Collected data entries:

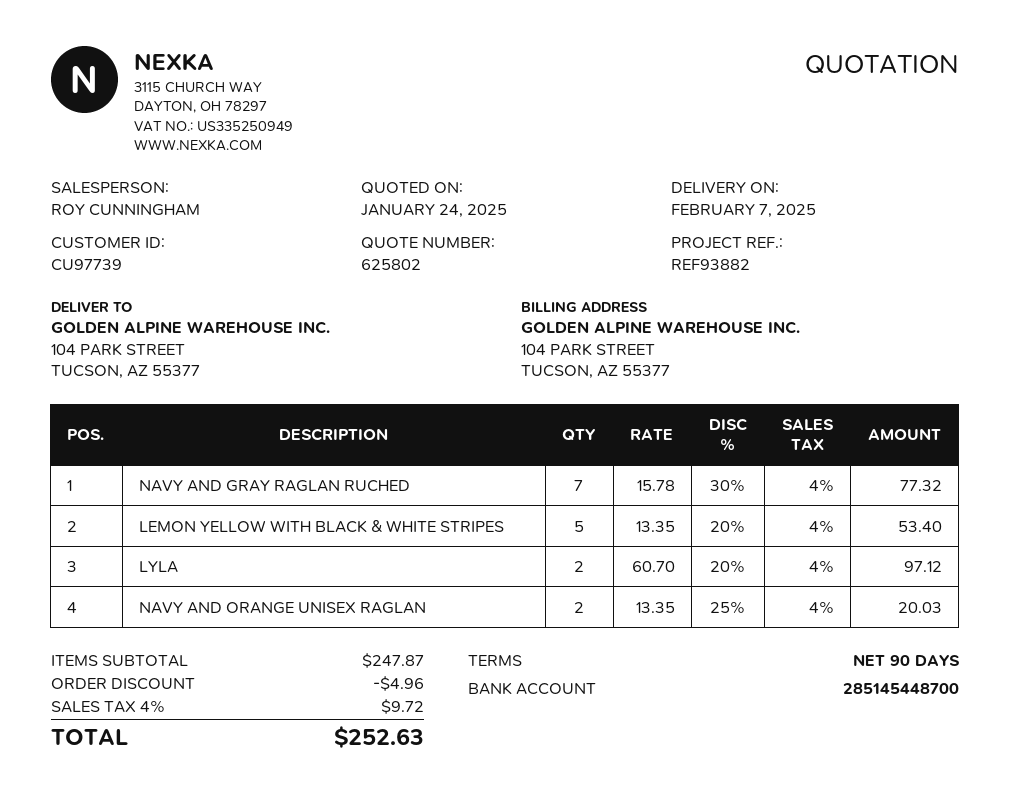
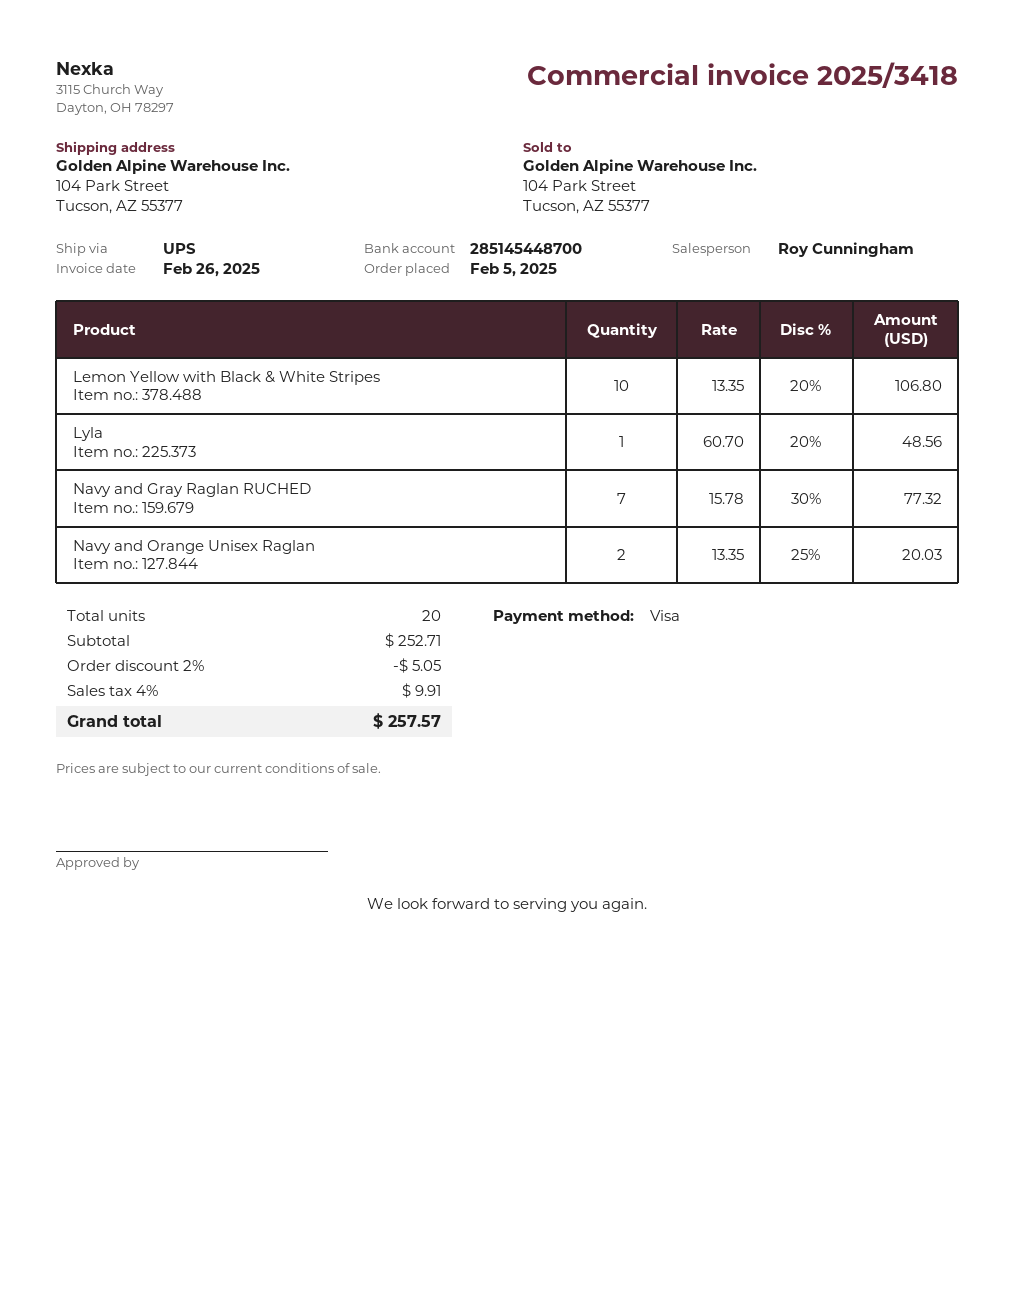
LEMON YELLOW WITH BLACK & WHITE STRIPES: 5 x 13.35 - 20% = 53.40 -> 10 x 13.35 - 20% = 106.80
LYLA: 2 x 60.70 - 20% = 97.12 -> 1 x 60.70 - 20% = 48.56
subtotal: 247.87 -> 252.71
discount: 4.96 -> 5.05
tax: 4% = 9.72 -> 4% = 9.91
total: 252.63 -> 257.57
...
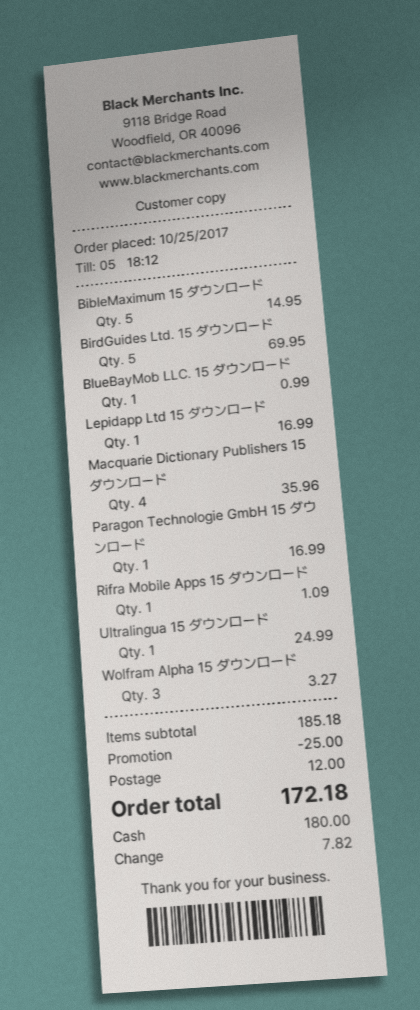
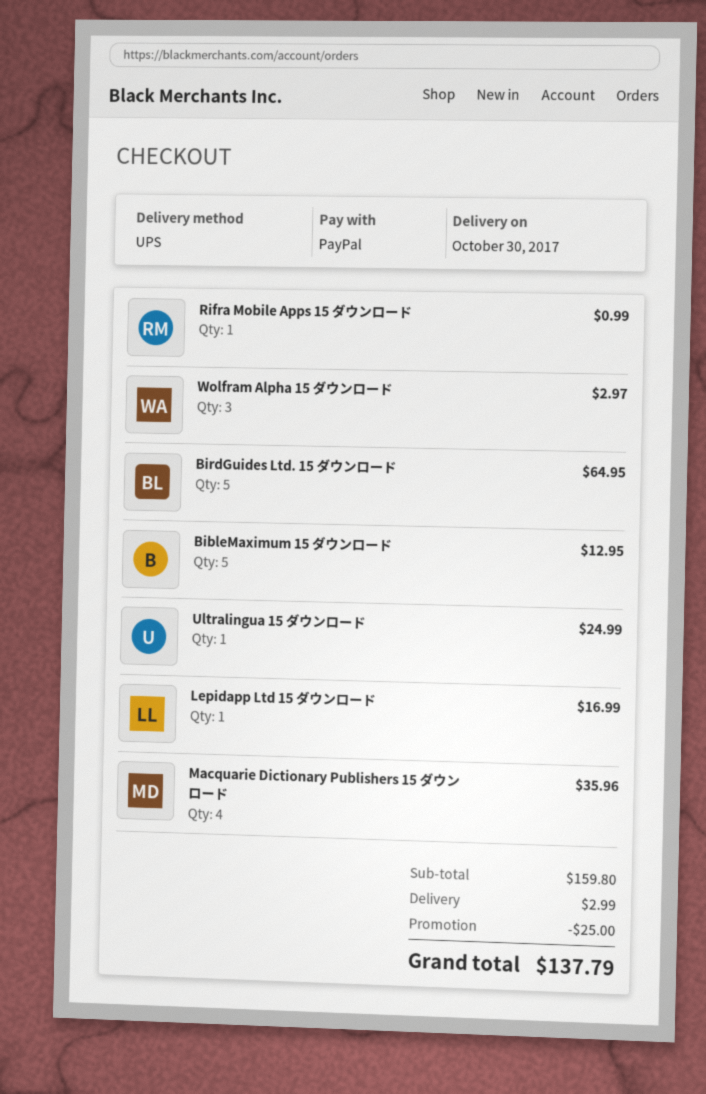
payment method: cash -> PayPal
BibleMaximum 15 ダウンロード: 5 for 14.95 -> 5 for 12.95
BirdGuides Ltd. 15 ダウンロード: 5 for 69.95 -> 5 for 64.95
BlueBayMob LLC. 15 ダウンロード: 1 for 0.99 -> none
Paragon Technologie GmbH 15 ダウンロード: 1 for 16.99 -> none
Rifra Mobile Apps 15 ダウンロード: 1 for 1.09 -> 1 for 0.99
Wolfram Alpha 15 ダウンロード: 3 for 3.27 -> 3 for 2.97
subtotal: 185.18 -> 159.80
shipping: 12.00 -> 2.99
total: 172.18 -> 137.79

WHAT YOU HAVE TO DO:
From the records above, transcribe exactly the run of lines that opens with the line holding "BirdGuides Ltd. 15" and closes with the line holding "total: 172.18 -> 137.79", both included.

TASK RESULT:
BirdGuides Ltd. 15 ダウンロード: 5 for 69.95 -> 5 for 64.95
BlueBayMob LLC. 15 ダウンロード: 1 for 0.99 -> none
Paragon Technologie GmbH 15 ダウンロード: 1 for 16.99 -> none
Rifra Mobile Apps 15 ダウンロード: 1 for 1.09 -> 1 for 0.99
Wolfram Alpha 15 ダウンロード: 3 for 3.27 -> 3 for 2.97
subtotal: 185.18 -> 159.80
shipping: 12.00 -> 2.99
total: 172.18 -> 137.79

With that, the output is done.